Data analysis with Network Monitor Picture 1
The main interface of Network Monitor software

At the beginning, the interface of the program has nothing because the packet capture process has not started yet. Users are in control of the entire process, but it is best to start a filter before starting the process. This filter defines the specific types of packets captured and displayed on the Network Monitor screen, avoiding the possibility of catching too many packets that prevent users from analyzing. There are two types of filters in the program: capture filters and display filters.

Packet catcher allows you to define packets captured for analysis. For example, you can adjust the program to capture only HTTP packets.

The display filter works similarly except that all packets on the network are captured, it filters the data to be analyzed at the time of analysis, not at the time of packet capture. Display filters use more hard disk space than captured filters, but the information is richer.

Getting package

To configure the filter, select Filter in the Capture menu.If not, start the capture process by clicking the Start command on the Capture menu.The packet capture process will be displayed as shown in the figure. Once the packet is needed to analyze, stop the process with the Stop button.

Data analysis with Network Monitor Picture 2

This is Network Monitor's packet capture process

Data analysis

To interpret the data, select Display Captured Data from the Capture menu, the screen will appear as follows:

Data analysis with Network Monitor Picture 3

The image above is a list of all packets captured in the correct order. The data in the image above is not filtered, so the information displayed is a lot, you can configure the filter to reduce this amount of information: select the Filter command in the Display menu.
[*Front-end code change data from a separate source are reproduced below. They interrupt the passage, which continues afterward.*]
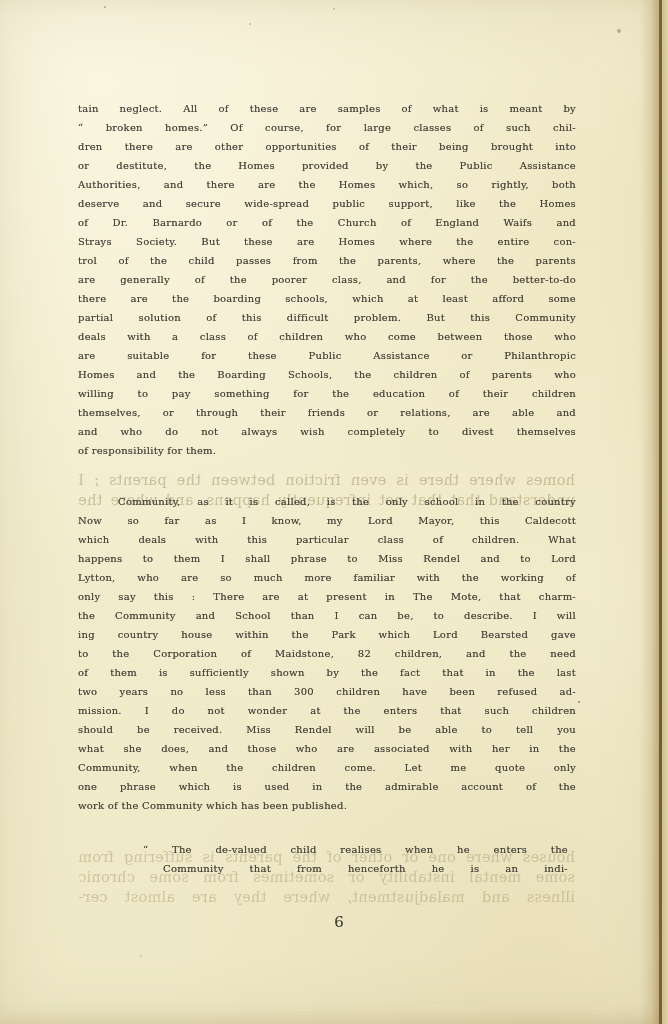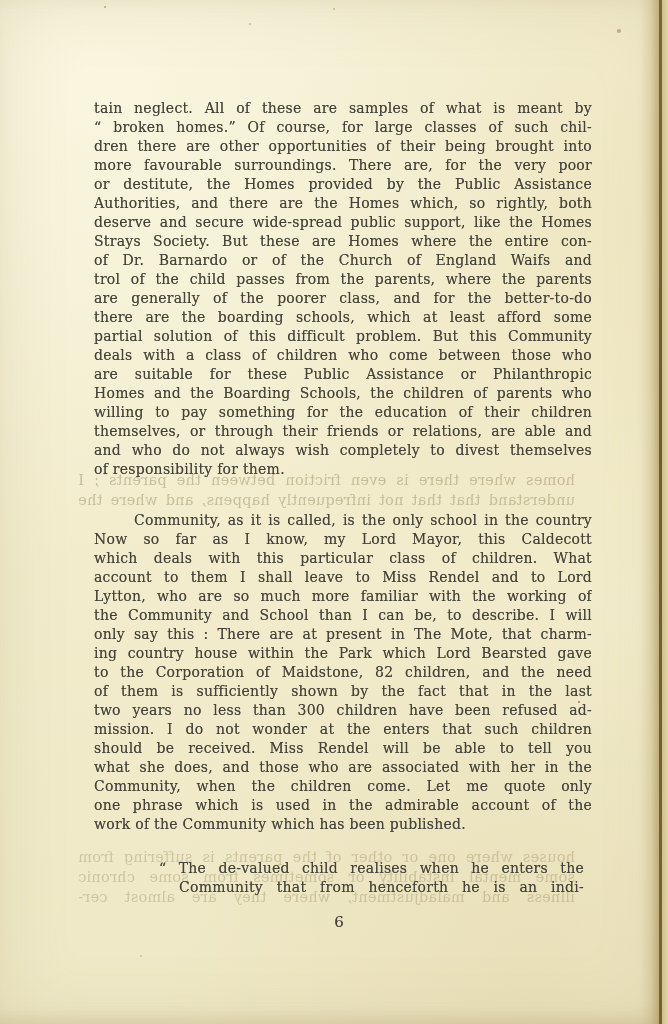--- a/index.html
+++ b/index.html
@@ -40,10 +40,9 @@
     position: absolute; left: 78px; top: 99px; width: 498px;
     z-index: 2;
     color: #45423a;
-    font-size: 14px;
+    font-size: 10px;
     letter-spacing: 0.25px;
     text-shadow: 0 0 0.4px rgba(58,54,46,0.55);
-    margin-left: 16px;
   }
   .line {
     height: 19px;

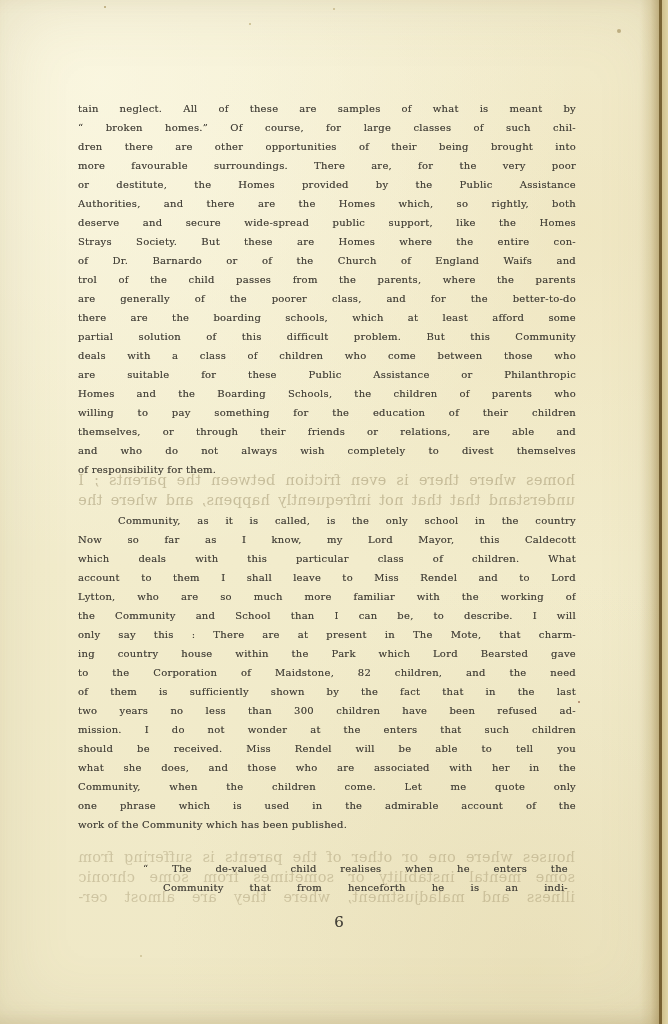--- a/index.html
+++ b/index.html
@@ -114,7 +114,6 @@
         <div class="line">tain neglect.  All of these are samples of what is meant by</div>
         <div class="line">“ broken homes.”  Of course, for large classes of such chil-</div>
         <div class="line">dren there are other opportunities of their being brought into</div>
-        <div class="line">more favourable surroundings.  There are, for the very poor</div>
         <div class="line">or destitute, the Homes provided by the Public Assistance</div>
         <div class="line">Authorities, and there are the Homes which, so rightly, both</div>
         <div class="line">deserve and secure wide-spread public support, like the Homes</div>

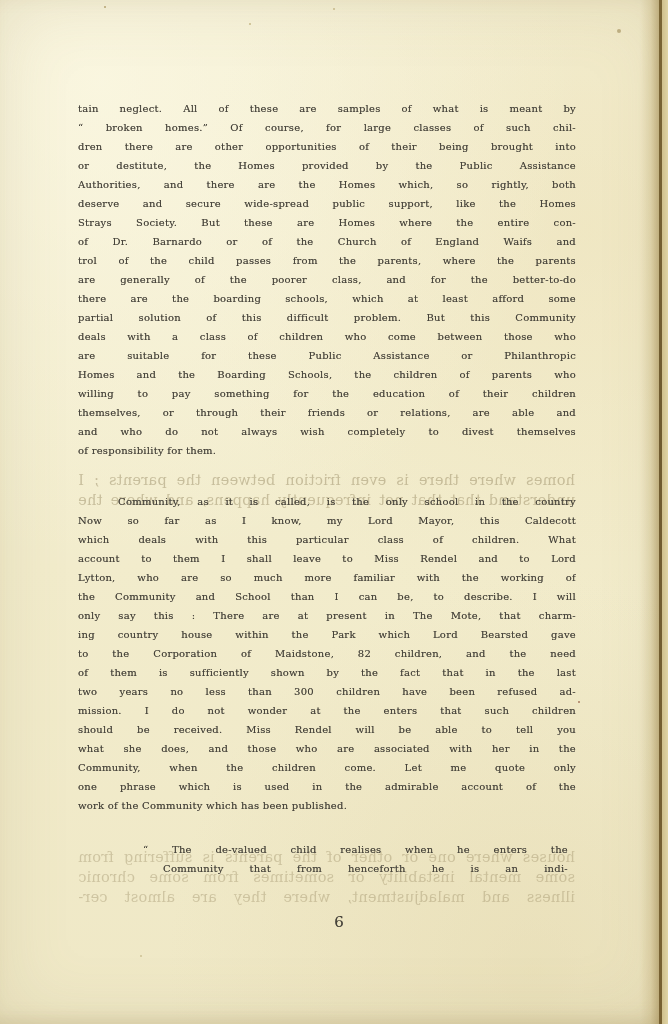--- a/index.html
+++ b/index.html
@@ -117,8 +117,8 @@
         <div class="line">or destitute, the Homes provided by the Public Assistance</div>
         <div class="line">Authorities, and there are the Homes which, so rightly, both</div>
         <div class="line">deserve and secure wide-spread public support, like the Homes</div>
+        <div class="line">of Dr. Barnardo or of the Church of England Waifs and</div>
         <div class="line">Strays Society.  But these are Homes where the entire con-</div>
-        <div class="line">of Dr. Barnardo or of the Church of England Waifs and</div>
         <div class="line">trol of the child passes from the parents, where the parents</div>
         <div class="line">are generally of the poorer class, and for the better-to-do</div>
         <div class="line">there are the boarding schools, which at least afford some</div>

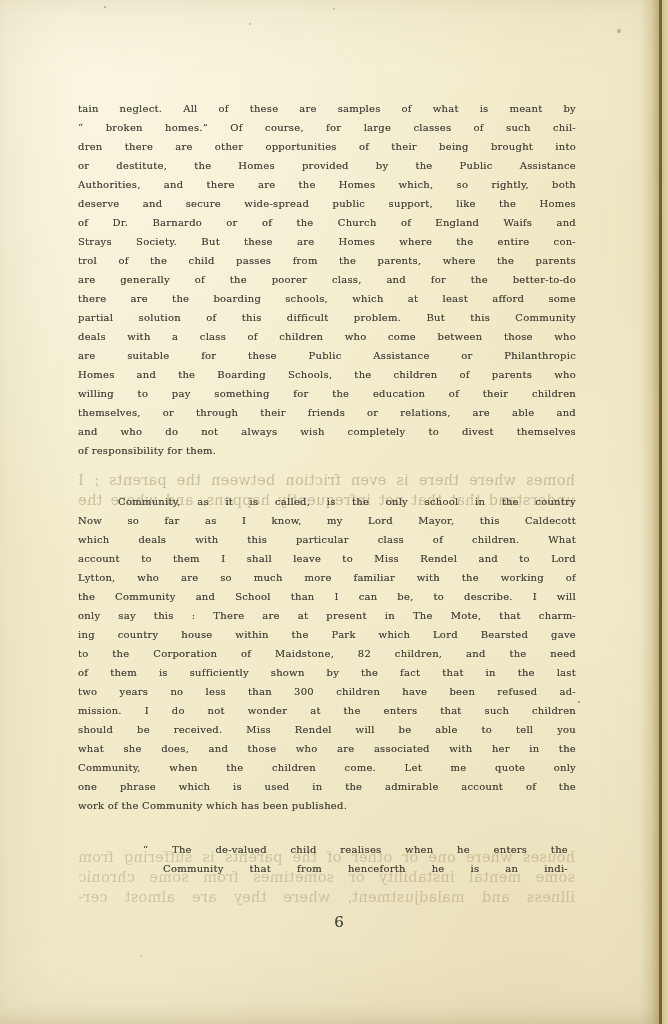--- a/index.html
+++ b/index.html
@@ -136,7 +136,7 @@
         <div class="line">Community, as it is called, is the only school in the country</div>
         <div class="line">Now so far as I know, my Lord Mayor, this Caldecott</div>
         <div class="line">which deals with this particular class of children.  What</div>
-        <div class="line">account to them I shall leave to Miss Rendel and to Lord</div>
+        <div class="line">happens to them I shall phrase to Miss Rendel and to Lord</div>
         <div class="line">Lytton, who are so much more familiar with the working of</div>
         <div class="line">the Community and School than I can be, to describe.  I will</div>
         <div class="line">only say this : There are at present in The Mote, that charm-</div>

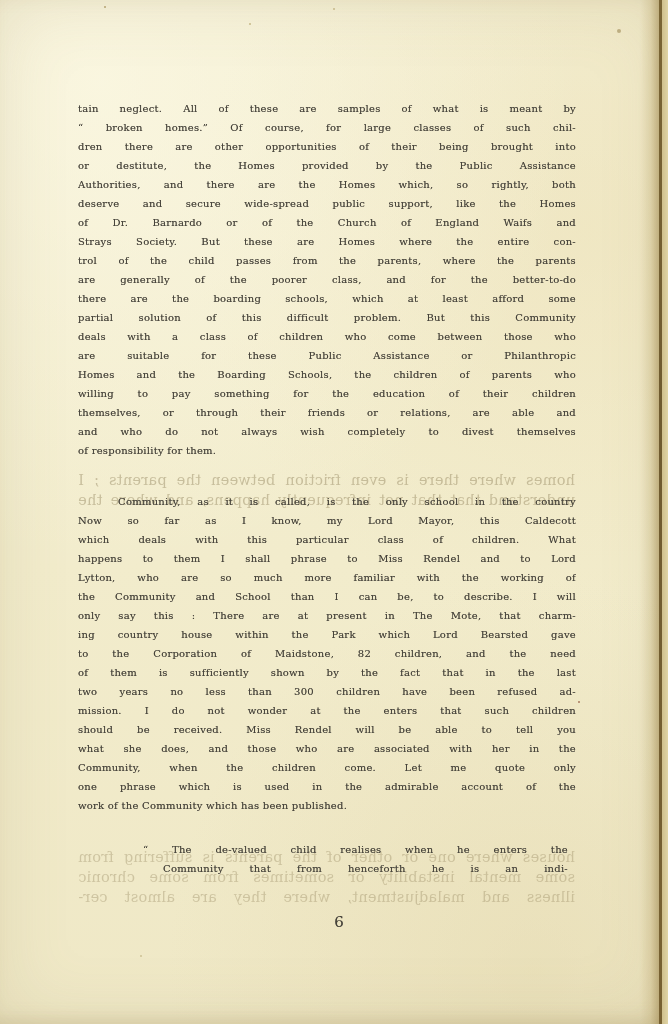--- a/index.html
+++ b/index.html
@@ -138,8 +138,8 @@
         <div class="line">which deals with this particular class of children.  What</div>
         <div class="line">happens to them I shall phrase to Miss Rendel and to Lord</div>
         <div class="line">Lytton, who are so much more familiar with the working of</div>
+        <div class="line">only say this : There are at present in The Mote, that charm-</div>
         <div class="line">the Community and School than I can be, to describe.  I will</div>
-        <div class="line">only say this : There are at present in The Mote, that charm-</div>
         <div class="line">ing country house within the Park which Lord Bearsted gave</div>
         <div class="line">to the Corporation of Maidstone, 82 children, and the need</div>
         <div class="line">of them is sufficiently shown by the fact that in the last</div>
Users browse in the window to view the packets, when finding the required packet, double-click to see the details of the packet, the following figure is an example:

Data analysis with Network Monitor Picture 4

In the display screen, the package content is divided into 3 parts. The top part shows brief content. Users can quickly find and select the packets to be analyzed in this window.
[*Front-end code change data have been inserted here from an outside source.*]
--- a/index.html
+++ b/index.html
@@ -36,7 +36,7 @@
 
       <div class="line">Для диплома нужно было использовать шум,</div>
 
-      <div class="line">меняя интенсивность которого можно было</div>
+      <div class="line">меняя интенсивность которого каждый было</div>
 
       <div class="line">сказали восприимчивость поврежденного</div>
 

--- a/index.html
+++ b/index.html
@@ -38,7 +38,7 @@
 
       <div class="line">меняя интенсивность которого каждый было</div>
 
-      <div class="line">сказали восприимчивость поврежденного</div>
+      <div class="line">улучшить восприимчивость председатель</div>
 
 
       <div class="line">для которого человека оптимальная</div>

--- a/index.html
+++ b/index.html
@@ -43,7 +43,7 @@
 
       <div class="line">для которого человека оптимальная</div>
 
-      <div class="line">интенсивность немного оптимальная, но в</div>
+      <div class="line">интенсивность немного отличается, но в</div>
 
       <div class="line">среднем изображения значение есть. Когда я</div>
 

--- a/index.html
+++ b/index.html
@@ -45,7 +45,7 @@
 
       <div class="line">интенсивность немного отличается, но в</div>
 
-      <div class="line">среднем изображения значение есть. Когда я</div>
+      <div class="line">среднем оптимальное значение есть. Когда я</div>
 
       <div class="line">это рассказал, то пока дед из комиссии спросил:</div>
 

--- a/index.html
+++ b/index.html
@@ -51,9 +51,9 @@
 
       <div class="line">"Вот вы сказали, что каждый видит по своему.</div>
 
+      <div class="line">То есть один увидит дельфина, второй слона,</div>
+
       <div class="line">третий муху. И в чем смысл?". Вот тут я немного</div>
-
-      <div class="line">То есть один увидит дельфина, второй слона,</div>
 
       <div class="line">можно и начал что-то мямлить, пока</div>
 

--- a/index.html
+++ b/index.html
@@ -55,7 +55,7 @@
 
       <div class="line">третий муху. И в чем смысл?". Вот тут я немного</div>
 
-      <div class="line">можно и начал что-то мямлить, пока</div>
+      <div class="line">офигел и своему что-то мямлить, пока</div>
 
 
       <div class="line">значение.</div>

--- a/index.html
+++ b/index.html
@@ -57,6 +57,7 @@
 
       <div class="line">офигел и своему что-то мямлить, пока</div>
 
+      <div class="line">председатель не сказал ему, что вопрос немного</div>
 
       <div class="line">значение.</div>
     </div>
The second part is the content of the packet after it has been decoded and displayed as a hierarchical tree. In the image above, the root section is titled FRAME: Base Frame Properties. If you expand that section, you can see specific information such as the time and date that the frame is stored, frame number, and frame length.

The third part shows the raw data content that makes up the packet. In this section, the leftmost column displays the base address of the bytes on a data stream as hexadecimal numbers. To determine the position of hexadecimal characters, add the base address value to the column position of the hexa character to be positioned. For example: the base address is 00000010 and the character to specify the correct address in the 12th column, the address value will be 0000001B (0000001B = 00000010 + 0000000B).
The rightmost column contains the information that is displayed again in decimal. All information is displayed in the usual, easier-to-read text format. For example, an unencrypted e-mail is captured by Network Monitor, when it is possible to view the full content of the message (of course, the user must correctly locate the message containing the email message in the row. series of packages that Network Monitor caught). In the figure is an LDAP packet that requires the Active Directory service.

By using Network Monitor built into Microsoft Windows, network administrators can easily monitor many other traffic in the direction and direction of a server.